PLoS Genetics (Jun 2021)
Predicting population genetic change in an autocorrelated random environment: Insights from a large automated experiment.
Abstract
Most natural environments exhibit a substantial component of random variation, with a degree of temporal autocorrelation that defines the color of environmental noise. Such environmental fluctuations cause random fluctuations in natural selection, affecting the predictability of evolution. But despite long-standing theoretical interest in population genetics in stochastic environments, there is a dearth of empirical estimation of underlying parameters of this theory. More importantly, it is still an open question whether evolution in fluctuating environments can be predicted indirectly using simpler measures, which combine environmental time series with population estimates in constant environments.
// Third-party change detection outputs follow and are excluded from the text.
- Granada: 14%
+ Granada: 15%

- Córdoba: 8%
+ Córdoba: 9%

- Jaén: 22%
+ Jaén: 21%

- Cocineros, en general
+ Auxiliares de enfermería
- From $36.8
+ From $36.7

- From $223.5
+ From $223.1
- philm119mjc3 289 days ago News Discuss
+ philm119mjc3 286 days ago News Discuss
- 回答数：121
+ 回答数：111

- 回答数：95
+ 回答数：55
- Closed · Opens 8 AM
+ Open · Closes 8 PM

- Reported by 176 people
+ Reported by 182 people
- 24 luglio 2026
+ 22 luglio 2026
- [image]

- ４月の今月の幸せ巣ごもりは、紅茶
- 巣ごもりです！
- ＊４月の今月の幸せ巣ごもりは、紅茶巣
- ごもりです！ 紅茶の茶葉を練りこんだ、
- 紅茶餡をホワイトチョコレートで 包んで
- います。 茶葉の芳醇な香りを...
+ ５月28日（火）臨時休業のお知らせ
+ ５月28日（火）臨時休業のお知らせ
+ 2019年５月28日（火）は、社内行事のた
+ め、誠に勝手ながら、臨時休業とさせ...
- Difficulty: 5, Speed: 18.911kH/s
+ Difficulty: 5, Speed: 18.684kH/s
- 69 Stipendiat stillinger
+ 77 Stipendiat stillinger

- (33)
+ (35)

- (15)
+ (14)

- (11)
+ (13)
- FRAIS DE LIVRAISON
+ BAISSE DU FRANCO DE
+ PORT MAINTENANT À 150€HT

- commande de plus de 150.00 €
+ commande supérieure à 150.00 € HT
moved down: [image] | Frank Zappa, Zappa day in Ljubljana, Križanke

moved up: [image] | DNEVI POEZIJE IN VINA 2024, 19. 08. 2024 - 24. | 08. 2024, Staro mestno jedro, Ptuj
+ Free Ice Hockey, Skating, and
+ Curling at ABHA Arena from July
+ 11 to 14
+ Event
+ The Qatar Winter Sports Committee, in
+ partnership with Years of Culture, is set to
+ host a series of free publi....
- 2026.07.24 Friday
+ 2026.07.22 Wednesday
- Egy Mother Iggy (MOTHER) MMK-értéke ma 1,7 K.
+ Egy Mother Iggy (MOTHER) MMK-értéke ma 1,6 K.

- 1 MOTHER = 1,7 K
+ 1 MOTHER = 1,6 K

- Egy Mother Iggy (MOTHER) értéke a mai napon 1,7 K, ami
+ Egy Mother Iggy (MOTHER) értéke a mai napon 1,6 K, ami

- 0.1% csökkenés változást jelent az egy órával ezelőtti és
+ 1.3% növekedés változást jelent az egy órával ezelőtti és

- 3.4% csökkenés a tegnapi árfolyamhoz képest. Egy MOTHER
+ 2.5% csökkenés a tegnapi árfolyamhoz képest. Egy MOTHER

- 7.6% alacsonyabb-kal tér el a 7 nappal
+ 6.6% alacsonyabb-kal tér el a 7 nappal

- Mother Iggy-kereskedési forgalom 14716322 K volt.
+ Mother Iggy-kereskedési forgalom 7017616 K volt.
Here we address these questions by using an automated experimental evolution approach. We used a liquid-handling robot to expose over a hundred lines of the micro-alga Dunaliella salina to randomly fluctuating salinity over a continuous range, with controlled mean, variance, and autocorrelation. We then tracked the frequencies of two competing strains through amplicon sequencing of nuclear and choloroplastic barcode sequences. We show that the magnitude of environmental fluctuations (determined by their variance), but also their predictability (determined by their autocorrelation), had large impacts on the average selection coefficient. The variance in frequency change, which quantifies randomness in population genetics, was substantially higher in a fluctuating environment. The reaction norm of selection coefficients against constant salinity yielded accurate predictions for the mean selection coefficient in a fluctuating environment. This selection reaction norm was in turn well predicted by environmental tolerance curves, with population growth rate against salinity. However, both the selection reaction norm and tolerance curves underestimated the variance in selection caused by random environmental fluctuations. Overall, our results provide exceptional insights into the prospects for understanding and predicting genetic evolution in randomly fluctuating environments.